More Than a Bookstore: A Love Letter for Independent Bookstore Day

I have always been a reader. Ever since I was able to, you could find me with a book. The stories grew more complex over the years, the genres shifted, but the love never did. I was, at my core, a lover of books.

What I didn’t have growing up was the means to own them. Books were a luxury my family couldn’t afford, so I read whatever I could find, wherever I could find it, and I was grateful for every page.

Years later, when work took me across the country, I started wandering into bookstores the way some people wander into churches. Not looking for anything in particular. Just looking.

Then I decided to go from lifelong reader to bookseller, and I got a peek behind the curtain. My eyes were opened for the first time — not just to the books I had read and the ideas they had planted over the years, but to the importance of the infrastructure of reading itself.

Many book lovers never go beyond reading. Many will never stop to consider where their books are purchased, or how that choice impacts their communities. I know, because I was once in the same mindset. I thought reading was enough.

It isn’t.

In city after city, I walked into bookstores that wore their beliefs openly — not on a sign above the door, but on the shelves themselves. A women’s history section overflowing with voices I’d never encountered in school. A store dedicated entirely to Black excellence. Another built around Latine authors, their stories finally centered instead of shelved as an afterthought. Drag queen story times filling small rooms with laughter and color and kids who got to see themselves celebrated.

Nobody handed me a pamphlet. Nobody made a speech. The shelves were the statement.

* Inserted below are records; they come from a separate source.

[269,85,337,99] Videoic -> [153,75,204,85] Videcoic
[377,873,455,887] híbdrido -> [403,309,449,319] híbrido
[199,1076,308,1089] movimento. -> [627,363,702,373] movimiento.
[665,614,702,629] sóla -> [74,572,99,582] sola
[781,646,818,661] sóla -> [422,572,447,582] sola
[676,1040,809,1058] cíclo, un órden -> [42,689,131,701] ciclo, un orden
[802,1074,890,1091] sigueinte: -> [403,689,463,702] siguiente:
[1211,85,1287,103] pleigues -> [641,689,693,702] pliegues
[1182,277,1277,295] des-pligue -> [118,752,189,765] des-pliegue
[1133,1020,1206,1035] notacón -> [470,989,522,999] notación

And somewhere in the middle of all of it, I felt something I didn’t have a word for at first. It took me a while to name it.

Safe. I felt safe. Like there was nothing about me — nothing I believed, nothing I came from, nothing I loved — that would ever make me unwelcome here. Because within those four walls, in the collected pages of every book on every shelf, lived all the complicated, contradictory, breathtaking things that make us human. Every one of them treated as worthy of space.

Indie bookstores have always been chosen by people who understand something important. They understand that money staying in their communities will always be more beneficial than putting it in the hands of an organization whose sole purpose is to disrupt the entire world of literature and break it. They understand that indie bookshops have historically stocked banned books, championed LGBTQ+ voices before it was safe, and carried authors ignored by mainstream retail — not because it was profitable, but because someone had to. People who have chosen meaning over money, every single time.

They didn’t do it for recognition. They rarely get any. They did it because they believe in the reader — every reader — and they have never stopped.

As I sit here ahead of Independent Bookstore Day — April 25th this year — I’ll be honest with you. I find myself frustrated. No matter how much I post, no matter how many conversations I have, I can’t seem to reach enough people to get the message across. But that’s exactly what we need: more people who truly love books and want to keep this community intact.

So I’m asking you directly.

Walk into an indie bookstore this Saturday. Buy a book. Bring someone who’s never been. Let the shelves speak to them the way they once spoke to me. And then come back in June. And September. And January.

Because Independent Bookstore Day shouldn’t be a one and done shopping trip. See it as a vote for the kind of world you want to live in. These stores, and the people in them, have been quietly holding that world together for a long time. The least we can do is show up.